User interface change data
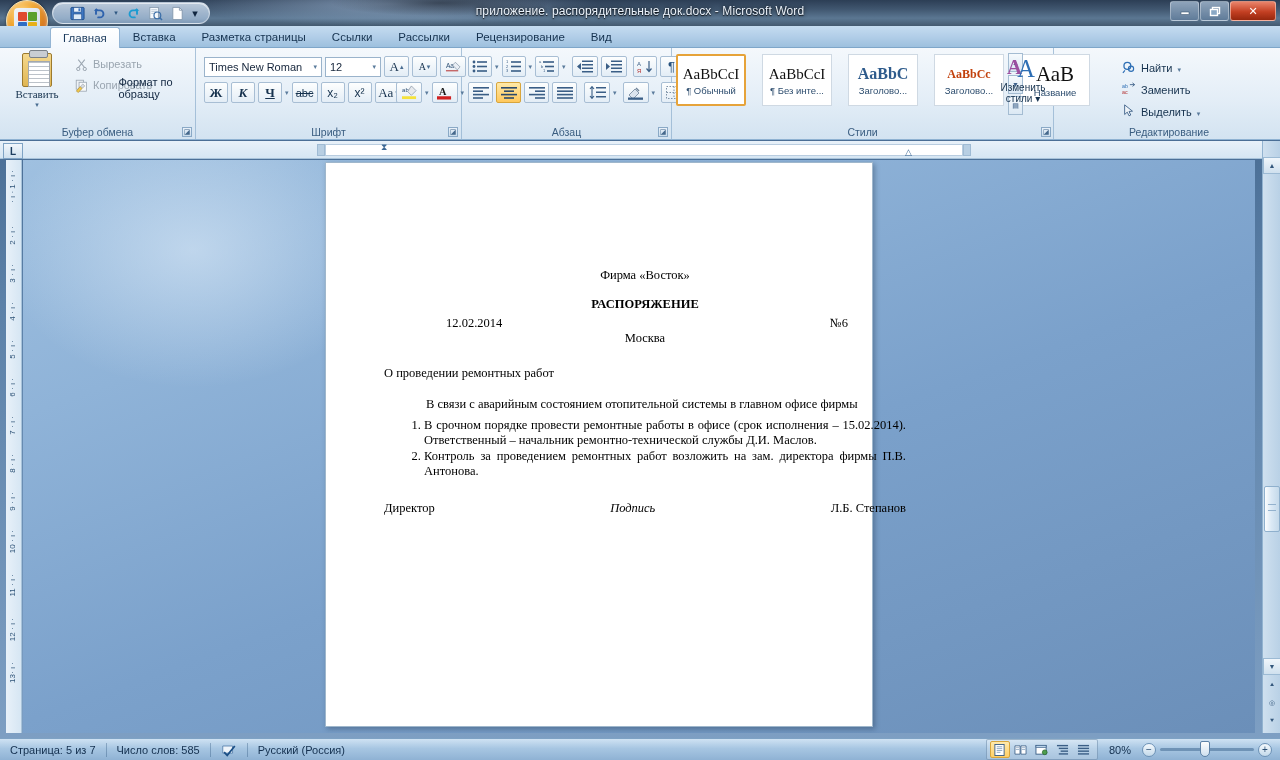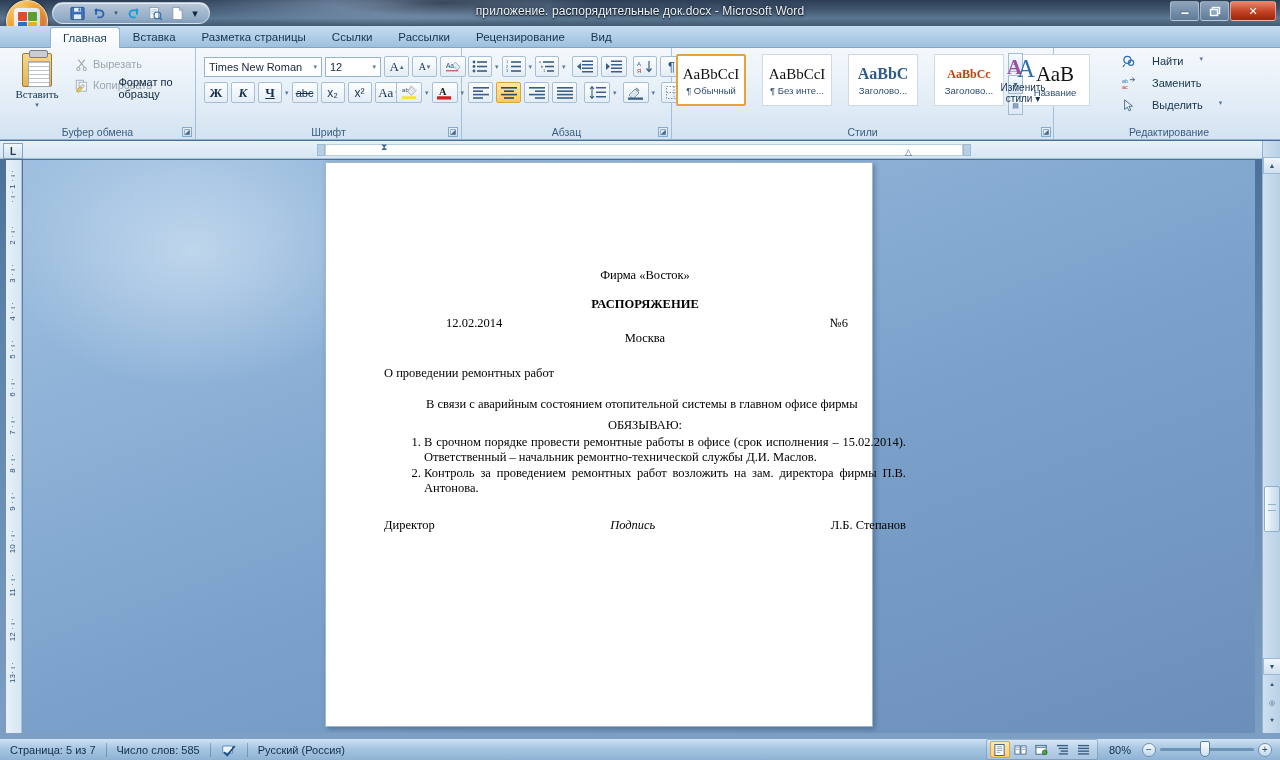--- a/index.html
+++ b/index.html
@@ -195,7 +195,7 @@
   
   #grp-edit { left:1054px; width:226px; border-right:none; }
   .edit-cmd {
-    position:absolute; display:flex; align-items:flex-start; gap:16px;
+    position:absolute; display:flex; align-items:flex-end; gap:5px;
     font-size:11px; height:19px; color:#16324e;
   }
 

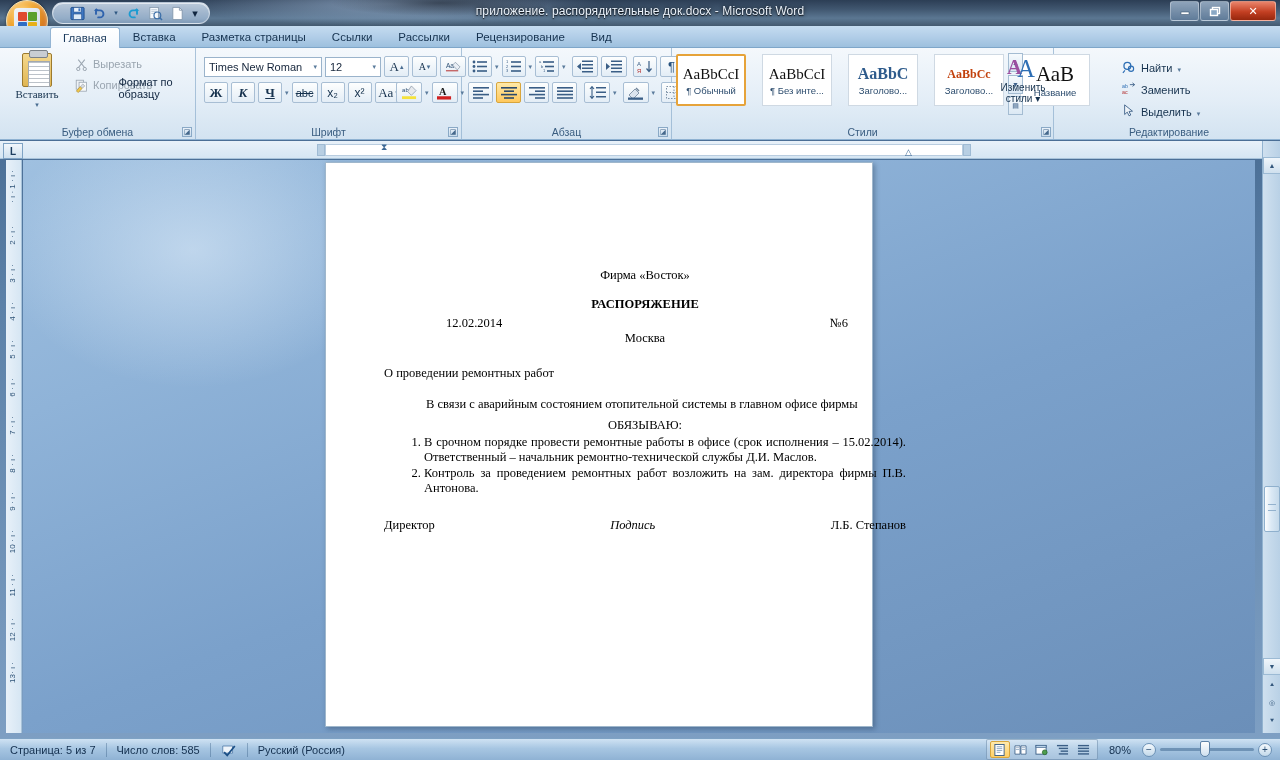--- a/index.html
+++ b/index.html
@@ -728,7 +728,6 @@
       <div class="line-center" style="margin-bottom:20px">Москва</div>
       <div style="margin-bottom:16px">О проведении ремонтных работ</div>
       <div class="just" style="text-indent:42px; margin-bottom:6px">В связи с аварийным состоянием отопительной системы в главном офисе фирмы</div>
-      <div class="line-center" style="margin-bottom:2px">ОБЯЗЫВАЮ:</div>
       <ol class="numlist">
         <li>В срочном порядке провести ремонтные работы в офисе (срок исполнения – 15.02.2014). Ответственный – начальник ремонтно-технической службы Д.И. Маслов.</li>
         <li>Контроль за проведением ремонтных работ возложить на зам. директора фирмы П.В. Антонова.</li>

▶ **WHAT NEEDS TO BE DONE**:
In which lines of the records does the word "edit" appear? Copy each of them.

▶ **REPLY TO THE EXERCISE**:
   #grp-edit { left:1054px; width:226px; border-right:none; }
   .edit-cmd {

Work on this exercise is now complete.